Your task is to copy each line of the records that includes the string "descending".

■ ■ ■ ■ ■ ■ ■

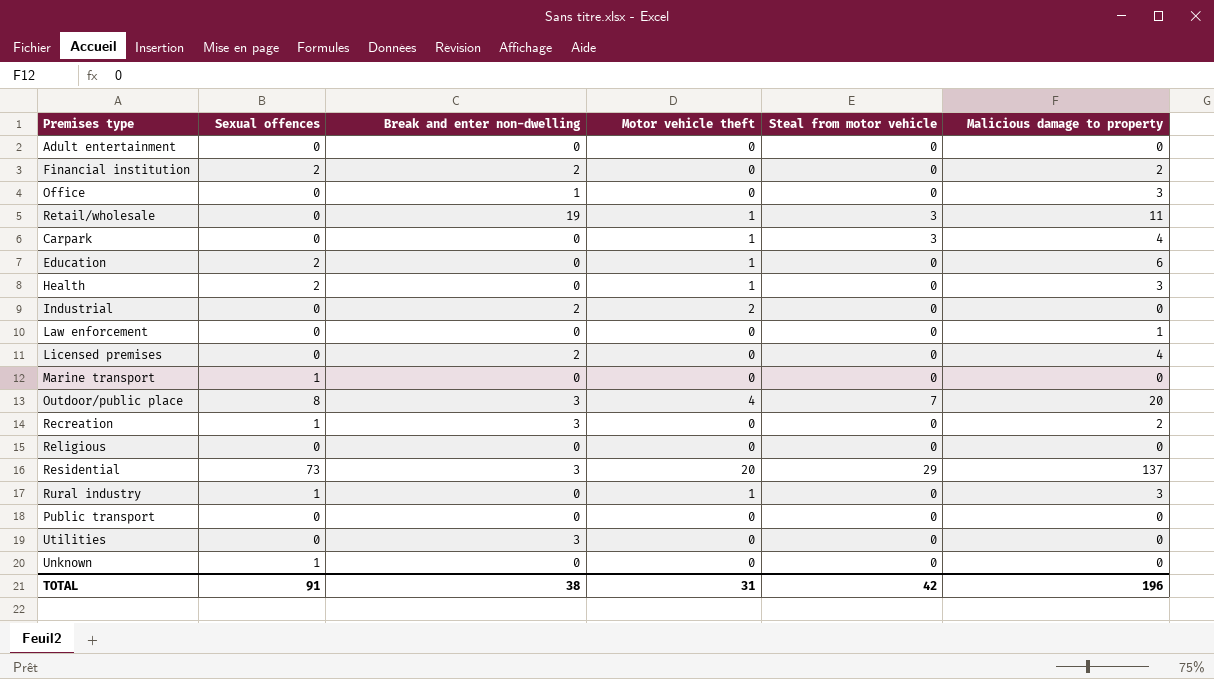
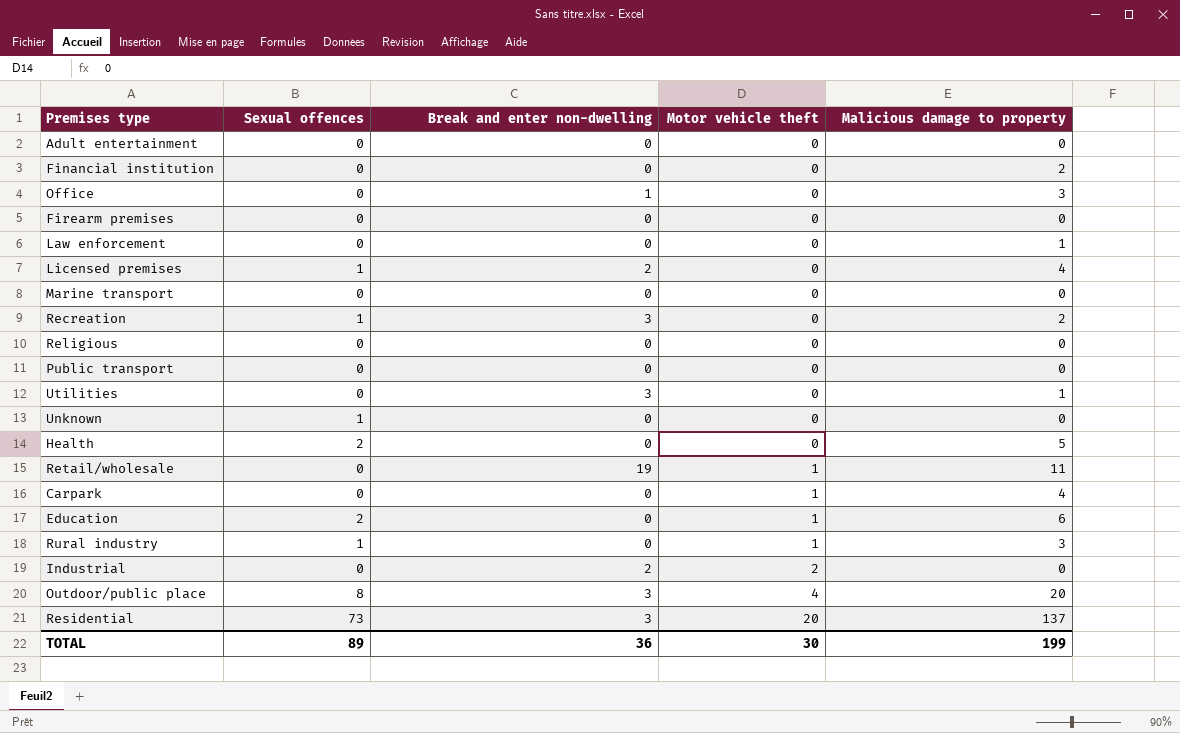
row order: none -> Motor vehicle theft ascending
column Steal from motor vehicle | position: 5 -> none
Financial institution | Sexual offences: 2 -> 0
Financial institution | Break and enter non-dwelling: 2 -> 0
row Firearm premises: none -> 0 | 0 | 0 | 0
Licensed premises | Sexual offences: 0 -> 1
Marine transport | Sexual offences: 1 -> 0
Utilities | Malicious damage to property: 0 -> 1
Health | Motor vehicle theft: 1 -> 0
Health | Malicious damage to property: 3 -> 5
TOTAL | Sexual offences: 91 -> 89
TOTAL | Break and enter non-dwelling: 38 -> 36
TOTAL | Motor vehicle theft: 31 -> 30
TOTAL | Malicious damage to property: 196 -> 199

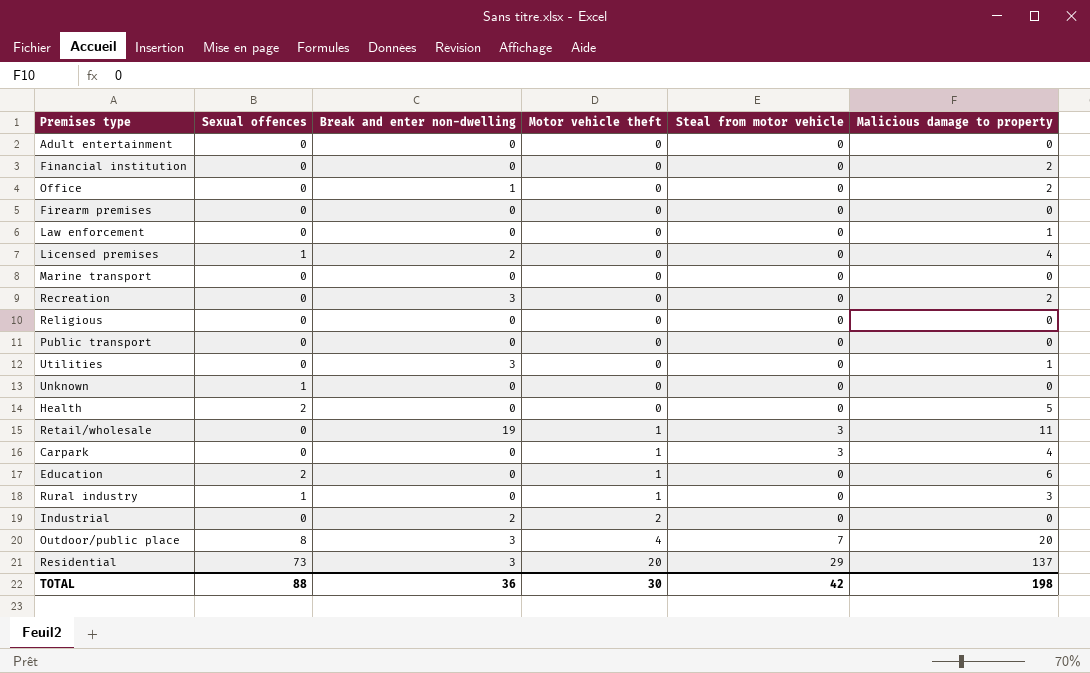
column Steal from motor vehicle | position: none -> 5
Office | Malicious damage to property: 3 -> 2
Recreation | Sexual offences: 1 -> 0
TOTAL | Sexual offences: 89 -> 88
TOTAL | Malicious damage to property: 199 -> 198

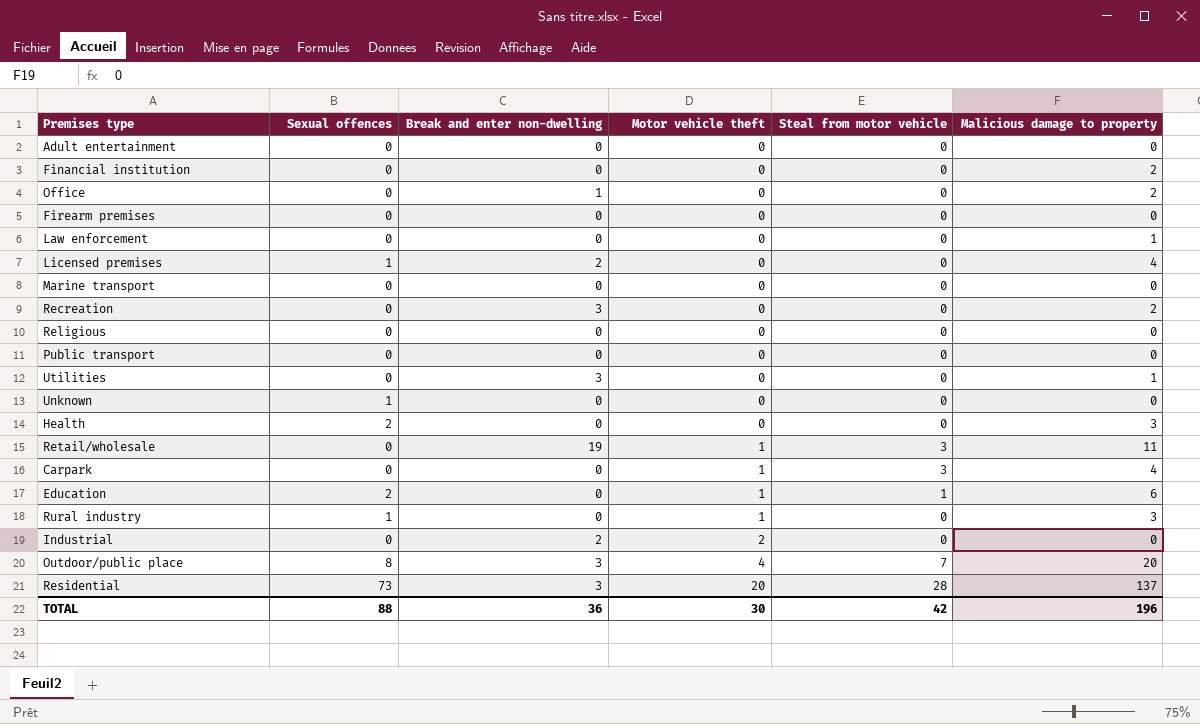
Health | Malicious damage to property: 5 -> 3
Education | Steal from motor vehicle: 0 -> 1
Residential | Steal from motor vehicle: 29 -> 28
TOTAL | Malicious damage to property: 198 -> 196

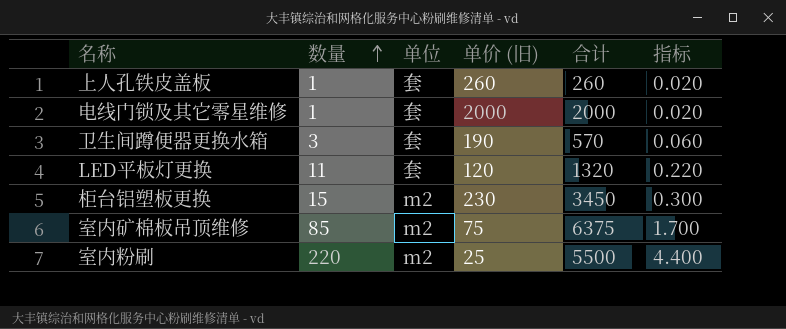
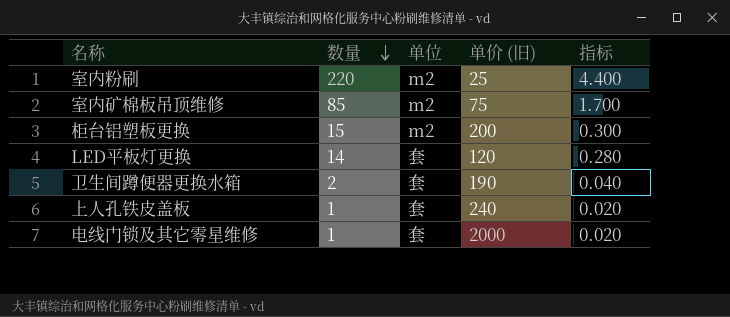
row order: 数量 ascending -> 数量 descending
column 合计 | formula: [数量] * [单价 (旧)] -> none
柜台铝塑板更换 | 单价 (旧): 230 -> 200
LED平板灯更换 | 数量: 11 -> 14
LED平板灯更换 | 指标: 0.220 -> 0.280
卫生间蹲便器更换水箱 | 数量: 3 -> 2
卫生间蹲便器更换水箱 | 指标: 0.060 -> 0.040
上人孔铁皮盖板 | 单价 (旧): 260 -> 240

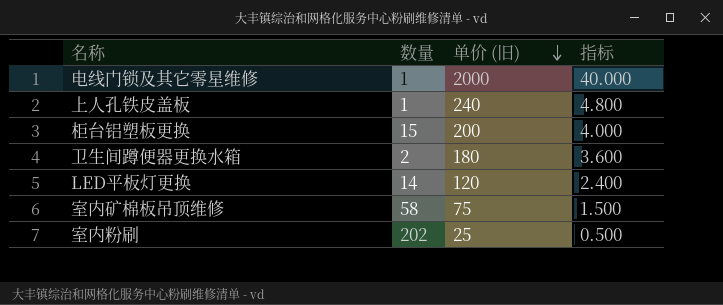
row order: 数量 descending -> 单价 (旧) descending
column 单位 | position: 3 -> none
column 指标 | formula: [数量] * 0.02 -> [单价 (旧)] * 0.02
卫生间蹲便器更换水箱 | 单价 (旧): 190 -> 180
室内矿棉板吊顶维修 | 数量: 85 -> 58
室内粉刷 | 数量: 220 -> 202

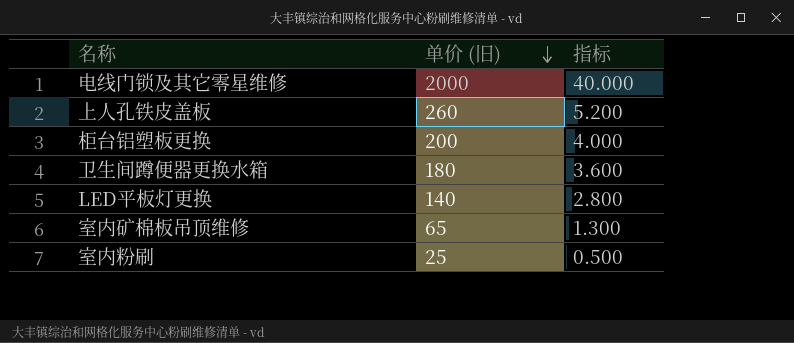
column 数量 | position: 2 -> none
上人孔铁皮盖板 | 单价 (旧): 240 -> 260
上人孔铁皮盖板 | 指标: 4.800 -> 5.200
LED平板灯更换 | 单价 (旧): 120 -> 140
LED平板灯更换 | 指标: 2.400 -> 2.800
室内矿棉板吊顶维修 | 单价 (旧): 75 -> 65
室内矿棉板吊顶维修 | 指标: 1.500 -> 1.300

■ ■ ■ ■ ■ ■ ■

*SOLUTION BELOW:*
row order: 数量 ascending -> 数量 descending
row order: 数量 descending -> 单价 (旧) descending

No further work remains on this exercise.